General Hospital shows how strong chemistry doesn’t always need romance

General Hospital's Laura Collins. | Image Source: ABC
General Hospital's Laura Collins. | Image Source: ABC

The actors spoke with TV Insider, and Maurice Benard didn’t dance around how much he enjoys this dynamic. He flat-out said, I love working with her… I love the relationship. It’s not promotional fluff — it’s the tone you use when something just fits, when the scenes stay fun even when the story isn’t.

Genie Francis has been just as open. Earlier this year, she told TV Insider that Benard is her safest space on set, the person who makes acting feel like acting again. He’s my favorite person to work with,” she said, and she meant it in that quiet, settled way of someone who has spent decades figuring out who she connects with and why. She compared the comfort to the rare energy she once had with Tony Geary (ex-Luke) and a handful of actors in a lifetime, if you’re lucky.

That shared confidence shows up in the work. Laura can challenge Sonny without losing her footing; Sonny can confide without slipping into sentimentality. It’s two veterans meeting in the middle and letting history do half the lifting.
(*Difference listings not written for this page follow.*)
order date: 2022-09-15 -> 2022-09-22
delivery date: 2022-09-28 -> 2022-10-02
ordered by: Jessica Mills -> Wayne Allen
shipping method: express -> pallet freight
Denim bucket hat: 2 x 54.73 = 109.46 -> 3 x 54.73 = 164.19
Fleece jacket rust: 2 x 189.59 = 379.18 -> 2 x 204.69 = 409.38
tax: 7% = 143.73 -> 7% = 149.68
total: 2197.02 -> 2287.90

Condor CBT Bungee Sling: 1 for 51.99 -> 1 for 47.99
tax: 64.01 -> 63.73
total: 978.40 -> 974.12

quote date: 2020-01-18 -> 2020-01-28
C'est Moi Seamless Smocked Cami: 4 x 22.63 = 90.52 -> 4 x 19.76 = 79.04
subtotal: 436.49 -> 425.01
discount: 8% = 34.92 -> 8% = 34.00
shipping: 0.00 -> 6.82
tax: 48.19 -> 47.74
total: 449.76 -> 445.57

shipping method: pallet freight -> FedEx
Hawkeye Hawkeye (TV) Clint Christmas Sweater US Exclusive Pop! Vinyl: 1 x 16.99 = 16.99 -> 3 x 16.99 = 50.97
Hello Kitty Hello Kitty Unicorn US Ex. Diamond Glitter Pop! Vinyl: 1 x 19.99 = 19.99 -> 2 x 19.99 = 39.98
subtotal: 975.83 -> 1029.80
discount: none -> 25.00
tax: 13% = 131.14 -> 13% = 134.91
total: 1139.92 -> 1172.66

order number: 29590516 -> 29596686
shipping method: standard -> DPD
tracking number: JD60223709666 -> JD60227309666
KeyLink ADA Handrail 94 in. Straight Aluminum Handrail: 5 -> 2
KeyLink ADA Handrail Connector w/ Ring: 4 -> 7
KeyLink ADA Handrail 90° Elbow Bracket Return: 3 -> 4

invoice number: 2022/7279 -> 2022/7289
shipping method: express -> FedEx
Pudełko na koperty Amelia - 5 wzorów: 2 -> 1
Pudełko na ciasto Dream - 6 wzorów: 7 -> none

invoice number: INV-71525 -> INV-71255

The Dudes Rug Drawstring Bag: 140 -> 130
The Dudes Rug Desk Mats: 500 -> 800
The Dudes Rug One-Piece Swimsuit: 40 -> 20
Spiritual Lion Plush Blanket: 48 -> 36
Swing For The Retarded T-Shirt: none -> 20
Better together — just not together

General Hospital's Sonny and Laura conferring. | Image Source: ABC
General Hospital's Sonny and Laura conferring. | Image Source: ABC

For all that chemistry, Benard is adamant about the line they’re not crossing. I don’t think it should ever be anything beyond best friends,” he said firmly. Romance would muddy the thing they’ve built — a bond that works because it isn’t angling for anything more.

And Sonny’s story is already bending in a different direction. Benard sees real potential in Sonny’s growing pull toward ADA Justine Turner (Nazneen Contractor), not because she’s his “type” but because her portrayer brings edge, spark, and pushback — the exact pressure Sonny responds to. Contractor has been clear about why Justine is drawn in: the moral lines aren’t straight, and Sonny sits right in that messy in-between that makes people reassess themselves.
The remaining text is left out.